# Whats the best car you have driven?



## Justin T (Oct 10, 2006)

MontereyDave said:


> We love our 328i and 325i but nonetheless I still miss our '06 Mustang GT. It never skipped a beat or let me down from new until we traded it with 80K miles. Granted, its handling wasn't as tight and precise as a BMW but it was very predictible, never hairy (but I never drove it in snow or icy road conditions), and fun as heck to drive. I especially miss the torque, the rumble at idle and my ear to ear grin each time I floored the alum block 4.6 V8 with GT500 catback dual exhaust. I even miss the cheesy, fadish MyColor dashboard that allows adjustments to 125 color variations to suit your mood or whatever.
> 
> 
> 
> ...


Yikes, that has to be the worst dash in all of sporty cardom.


----------



## Justin T (Oct 10, 2006)

TheTorpedo said:


> Have you ever driven a car that was better than a BMW? I test drove my friends 2010 Camaro and while not in the same vain as a BMW it didn't seem to have the same smooth feel to it while driving. Has anybody else noticed that when driving another car?


I drive an E90 M3 every day...pretty damn good car. I would say the following cars I have driven are better:

1 - 911; every variant. Driven the current platform in both base and S trims.

2 - Z06 vette. For the reasons the guy like his 06 Mustang times 10 minus the dash. The dash and interior are still inferior...

3 - Cayman S. Pretty much perfect; just needs the LSD...


----------



## mtbscott (Jul 16, 2003)

Justin T said:


> 3 - Cayman S. Pretty much perfect; just needs the LSD...
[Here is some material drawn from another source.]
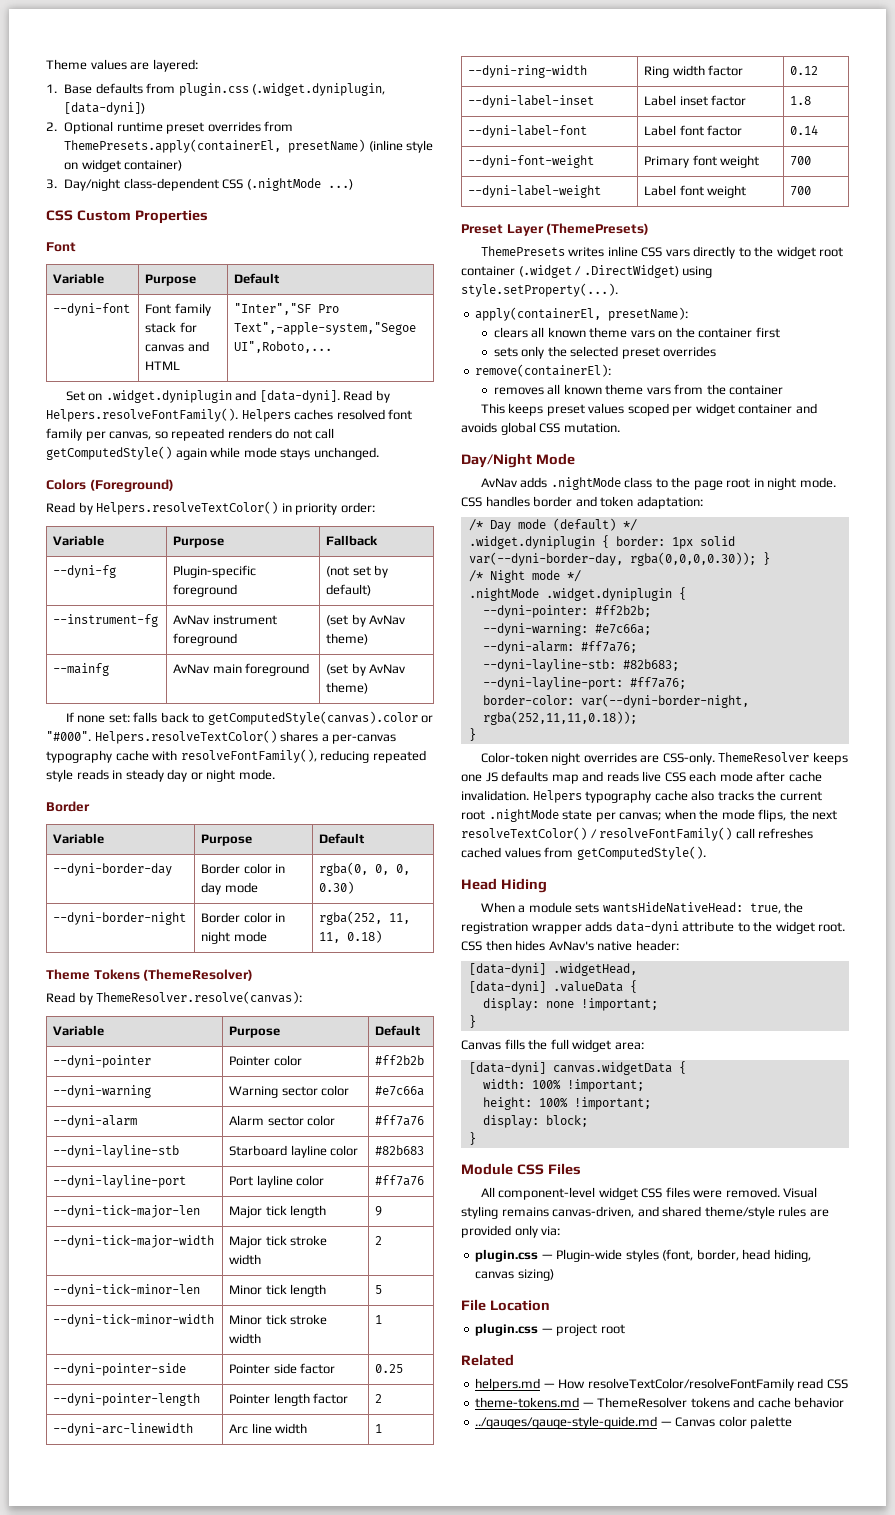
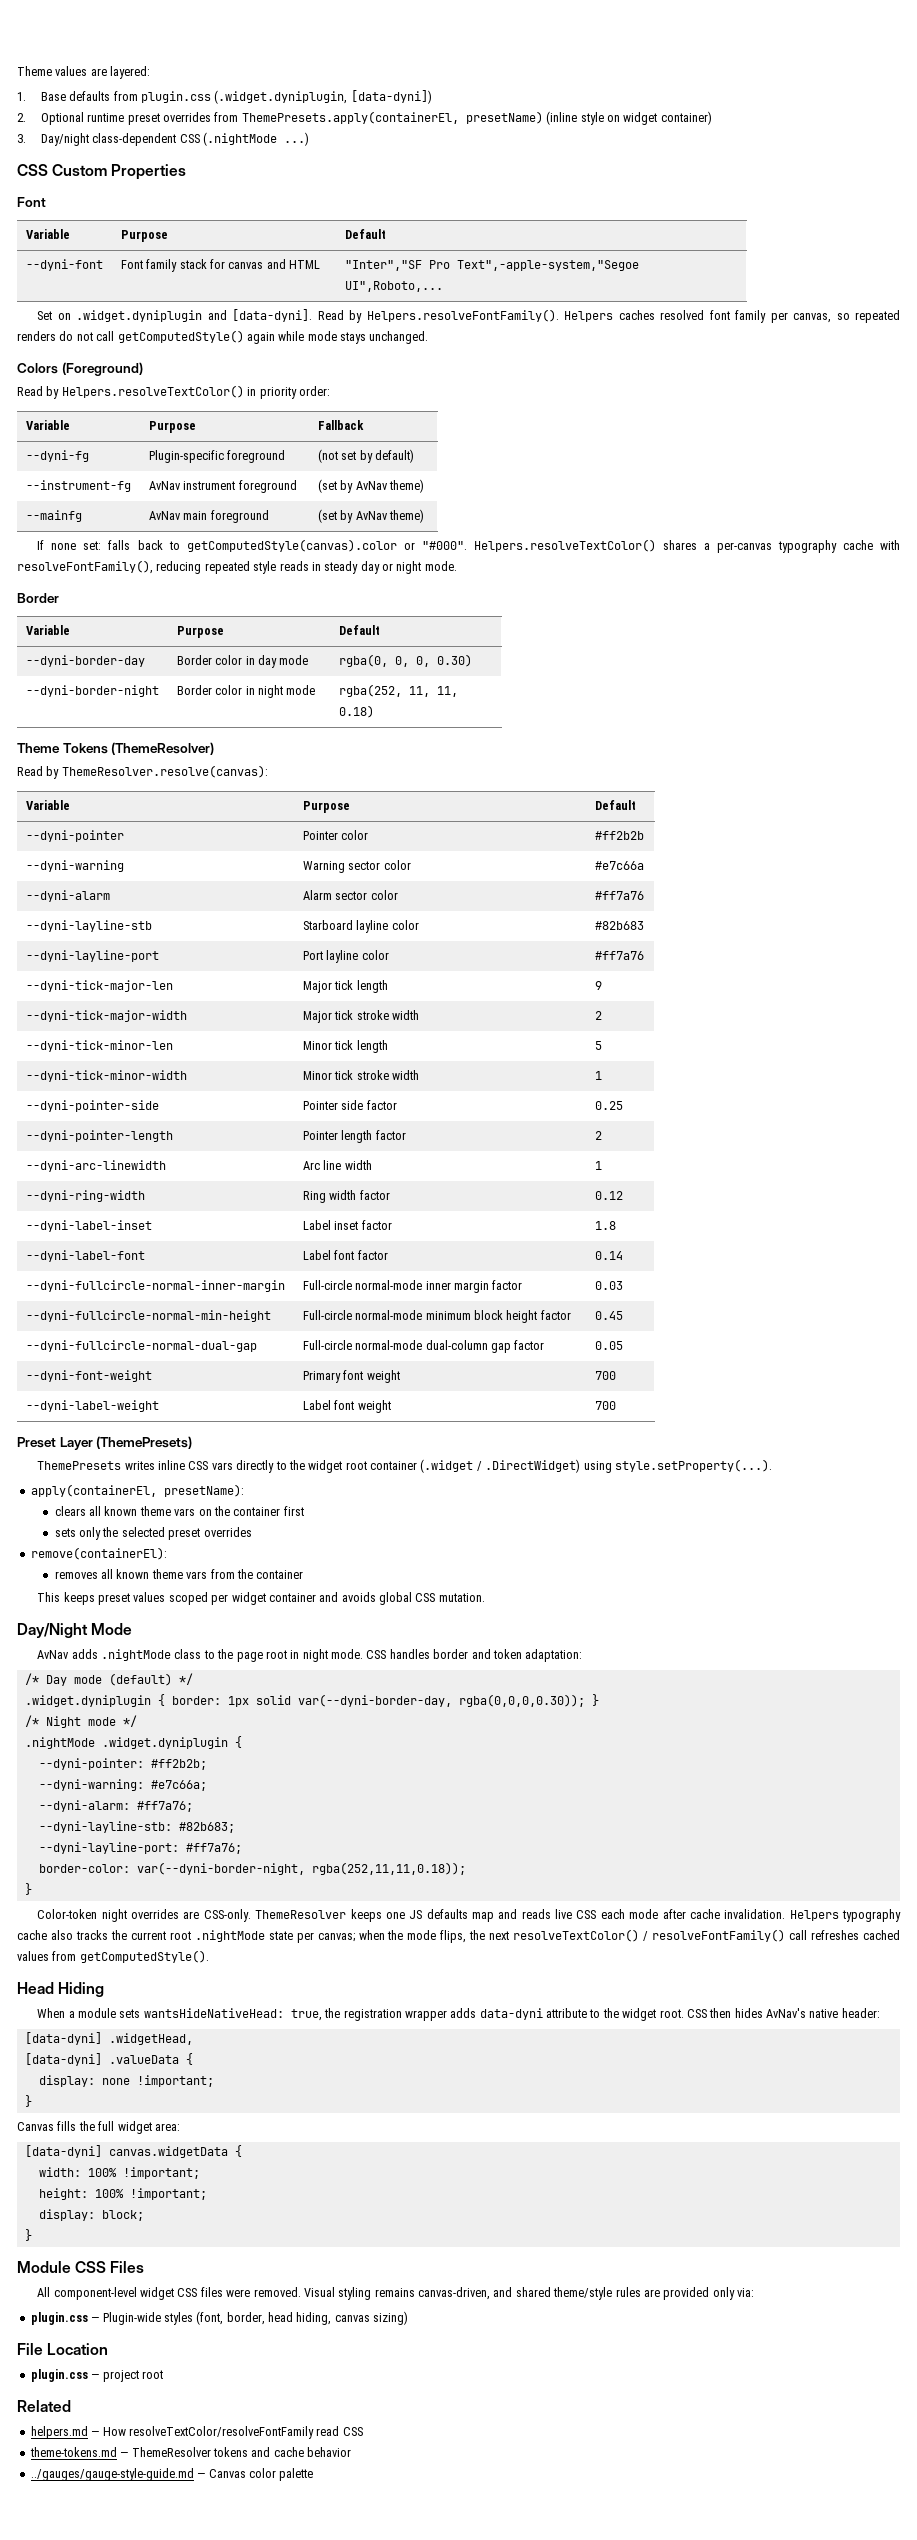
+ --dyni-fullcircle-normal-inner-margin | Full-circle normal-mode inner margin factor | 0.03
+ --dyni-fullcircle-normal-min-height | Full-circle normal-mode minimum block height factor | 0.45
+ --dyni-fullcircle-normal-dual-gap | Full-circle normal-mode dual-column gap factor | 0.05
LSD has been an option on Caymans since 2009. I got to drive my 2006 S (without LSD) on the track twice and frankly didn't miss it that much. Most balanced car on the planet some would say.


----------



## Chris D (Dec 19, 2006)

Nice Mustang. My daughter just got a 2011 V-6 premium. Very nice car with over 300 HP. 

My top picks as far as best cars I've driven/owned in order (and this is admittedly very subjective):
Lamborhini Gallardo
Ferrari 430
Ferrai 360
Lotus Elise
Nissan GTR
BMW 550i
Porsche Cayman

The most disappointing car I owned was a Maserati Gransport. Very rolly polly in the turns and I hated it.


----------



## TiAgTouring (Sep 1, 2010)

2005 911 Turbo S. Its a Masterful car...acceleration was so fast that my neck hurt the next day. 
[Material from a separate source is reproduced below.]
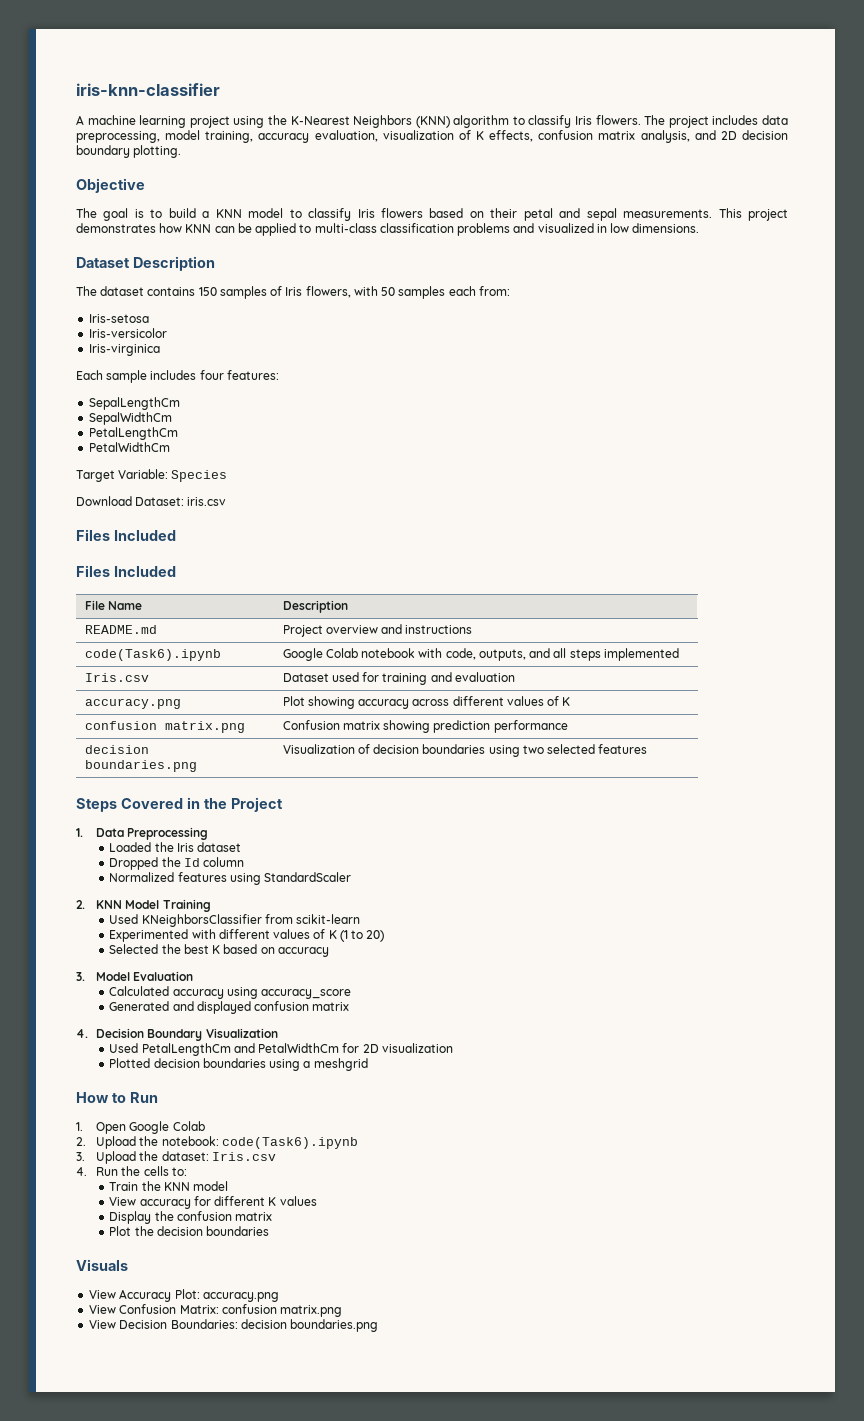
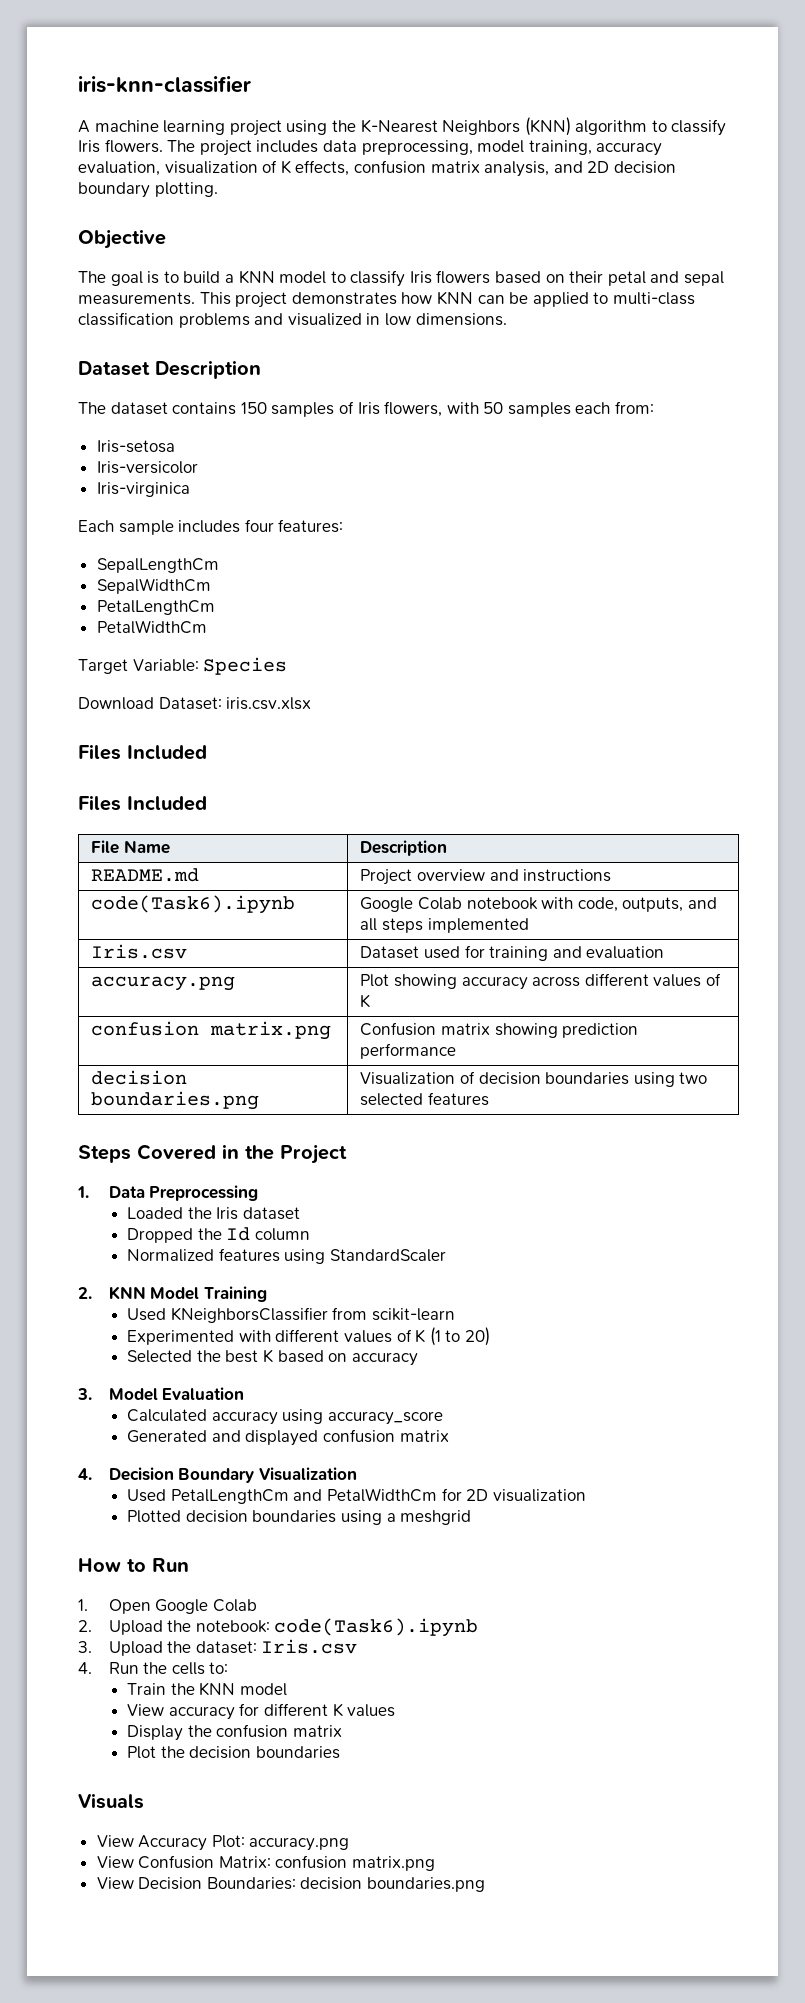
- Download Dataset: iris.csv
+ Download Dataset: iris.csv.xlsx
I'd give my left nut to drive an Exige S though....

Also E92 M3 DCT was incredible. That transmission was made by a group a magicians


----------



## TerraPhantm (Nov 22, 2004)

M3 or 750Li, depending on your definition of best.


----------



## CliffJumper (Aug 24, 2008)

Chris90 said:


> Integra Type R was the most fun car I've driven.
> 
> Never driven a Porsche - saving that for when I can afford one.


I've driven a wide range of cars (including Porsches), and honestly the the Integra Type R is one car I keep wishing I could drive again. There was something so raw, yet civilized about it, and I _loved_ the stick shift that I only had to move a few millimeters to change gears.

The Elise is almost as raw, but not as pleasing when you get the engine near redline. However, I do love the engine-behind-the-ears sound of the Elise... and NSX... and Ferrari...


----------



## Stealth.Pilot (Jul 2, 2009)

1994 Porsche 911 Turbo


----------



## cwsqbm (Aug 4, 2004)

I can add my '92 Saturn SL - over 250k miles with nothing but routine maintenance, over 40mpg on the highway, went through years of snow and ice without having two sets of tires, a smooth clutch that makes my E46 seemed horrible, incredibly cheap consumables, and plastic door panels that popped back after a truck pushed it sideways. A near perfect commuter.


----------



## CDirks (Jun 28, 2010)

I drove a friend's '07 Boxster. It wasn't an S, but it was still a pretty smooth. While it was probably the most expensive thing I've ever had the pleasure of riding in, I'd have to say that my mom's A6 is a nicer car, not to mention faster.


----------